Interfacing speech to QA systems has become a focus of research for a long time. But the main focus of research effort so far has been spent on interfacing speech to IR-based QA systems, and much less on interfacing speech input to QA systems based on KGs (knowledge graphs). Typical state-of-the-art IR approaches integrate a speech recognition (SR) unit directly with the QA system. An effort beyond merely interfacing the two units is required to enable natural conversation in question answering system for both IR and KG methods. An SR system mainly consists of an acoustic model and a language model, where the main objective is to decode what is uttered by the user. In contrast, a general IR based QA system comprises question processing (to extract the query from the input and to determine the answer type), passage retrieval, document retrieval, passage extraction, and finally, answer selection depending on the relatedness of the named entities found to the question keyword. The accuracy of recognizing spoken words has a vital influence on the success of the whole QA process. For example, if “Jamshedpur” (a city in India) is recognised as “game shed poor” (articulation style and duration of utterance is the key difference), then the whole QA process is altered. The city name which constitutes the important answer type is not recognised by the QA system. This can be avoided, if there is a rich dataset to train a recogniser; however, it is not possible to have acoustic training data for an open-domain. Hence, speech recognisers are usually built for a specified domain. The same applies for QA systems; thus, developing an open-domain QA system is a challenge.

With the evolution of neural network based methods for speech recognition, the whole conventional approach to speech recognition has changed.
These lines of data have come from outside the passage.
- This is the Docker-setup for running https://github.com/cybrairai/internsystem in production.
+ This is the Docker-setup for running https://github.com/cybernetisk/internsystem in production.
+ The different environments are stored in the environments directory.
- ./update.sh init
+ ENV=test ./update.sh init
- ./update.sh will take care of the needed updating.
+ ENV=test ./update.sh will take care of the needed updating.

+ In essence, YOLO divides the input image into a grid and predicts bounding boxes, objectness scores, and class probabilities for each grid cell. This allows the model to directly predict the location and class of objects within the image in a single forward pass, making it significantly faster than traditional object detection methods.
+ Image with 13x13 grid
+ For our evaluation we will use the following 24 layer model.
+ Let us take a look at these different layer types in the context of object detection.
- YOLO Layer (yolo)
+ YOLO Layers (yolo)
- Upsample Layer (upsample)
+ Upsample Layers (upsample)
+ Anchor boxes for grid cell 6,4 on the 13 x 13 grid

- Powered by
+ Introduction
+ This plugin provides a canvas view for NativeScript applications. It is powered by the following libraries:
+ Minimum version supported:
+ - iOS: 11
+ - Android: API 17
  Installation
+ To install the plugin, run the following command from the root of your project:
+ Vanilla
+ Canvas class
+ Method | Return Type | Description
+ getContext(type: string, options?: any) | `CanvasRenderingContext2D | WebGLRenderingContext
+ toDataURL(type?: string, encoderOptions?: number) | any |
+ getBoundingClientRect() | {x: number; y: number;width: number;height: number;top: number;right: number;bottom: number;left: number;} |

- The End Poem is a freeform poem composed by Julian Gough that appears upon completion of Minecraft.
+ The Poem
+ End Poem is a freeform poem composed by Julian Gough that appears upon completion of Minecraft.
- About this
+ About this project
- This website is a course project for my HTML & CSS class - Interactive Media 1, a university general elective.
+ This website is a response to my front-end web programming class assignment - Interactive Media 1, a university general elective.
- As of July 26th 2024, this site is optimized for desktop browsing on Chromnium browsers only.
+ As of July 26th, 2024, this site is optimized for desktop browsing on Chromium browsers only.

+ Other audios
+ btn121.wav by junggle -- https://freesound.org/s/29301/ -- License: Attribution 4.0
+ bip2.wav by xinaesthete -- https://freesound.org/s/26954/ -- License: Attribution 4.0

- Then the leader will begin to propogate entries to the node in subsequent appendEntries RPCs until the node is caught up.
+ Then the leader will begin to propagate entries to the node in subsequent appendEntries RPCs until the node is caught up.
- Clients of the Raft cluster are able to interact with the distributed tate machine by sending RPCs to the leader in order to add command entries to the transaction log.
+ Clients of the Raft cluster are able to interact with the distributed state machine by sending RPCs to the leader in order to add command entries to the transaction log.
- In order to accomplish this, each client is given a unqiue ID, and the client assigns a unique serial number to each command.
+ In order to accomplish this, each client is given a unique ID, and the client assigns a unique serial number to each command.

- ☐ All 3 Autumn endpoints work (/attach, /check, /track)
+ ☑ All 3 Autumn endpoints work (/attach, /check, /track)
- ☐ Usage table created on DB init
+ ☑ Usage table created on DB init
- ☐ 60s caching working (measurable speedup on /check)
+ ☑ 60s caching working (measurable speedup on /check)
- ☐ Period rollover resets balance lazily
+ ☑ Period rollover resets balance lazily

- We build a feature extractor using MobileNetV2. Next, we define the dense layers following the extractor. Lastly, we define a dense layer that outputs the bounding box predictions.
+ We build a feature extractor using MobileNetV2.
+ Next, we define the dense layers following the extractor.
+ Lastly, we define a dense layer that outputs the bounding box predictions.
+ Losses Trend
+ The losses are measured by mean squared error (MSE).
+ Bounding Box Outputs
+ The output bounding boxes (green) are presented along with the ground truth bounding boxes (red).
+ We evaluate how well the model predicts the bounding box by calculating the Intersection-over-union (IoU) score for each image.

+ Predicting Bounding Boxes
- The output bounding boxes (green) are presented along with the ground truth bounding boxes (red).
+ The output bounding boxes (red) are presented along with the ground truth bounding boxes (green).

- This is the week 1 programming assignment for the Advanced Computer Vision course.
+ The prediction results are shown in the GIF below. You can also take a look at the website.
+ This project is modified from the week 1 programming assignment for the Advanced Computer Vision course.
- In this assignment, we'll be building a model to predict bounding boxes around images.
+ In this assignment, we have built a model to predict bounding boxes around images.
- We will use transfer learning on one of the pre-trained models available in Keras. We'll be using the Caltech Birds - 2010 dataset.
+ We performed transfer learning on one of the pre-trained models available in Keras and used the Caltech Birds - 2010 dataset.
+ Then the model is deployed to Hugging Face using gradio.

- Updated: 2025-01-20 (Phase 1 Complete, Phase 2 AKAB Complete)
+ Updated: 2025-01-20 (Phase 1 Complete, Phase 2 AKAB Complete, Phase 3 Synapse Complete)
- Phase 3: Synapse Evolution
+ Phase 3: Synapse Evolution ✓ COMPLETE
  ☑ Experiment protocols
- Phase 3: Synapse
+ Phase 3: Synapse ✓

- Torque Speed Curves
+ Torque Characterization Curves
Generally, acoustic model and language model were built as two independent units. The development of single neural network architecture to transcribe an audio input is a breakthrough in the speech recognition research. The recognition accuracy has been tested for a character level transcription and it is indicated that a word/sentence level transcription can be made with the same architecture. In this type of single neural network based speech recognition, language model is applied at the output of speech recogniser. Following the same methodology, it is possible to build an end-to-end speech interfaced QA system with deep neural networks. Current research direction is towards exploring the interface of speech to knowledge graph using deep neural networks.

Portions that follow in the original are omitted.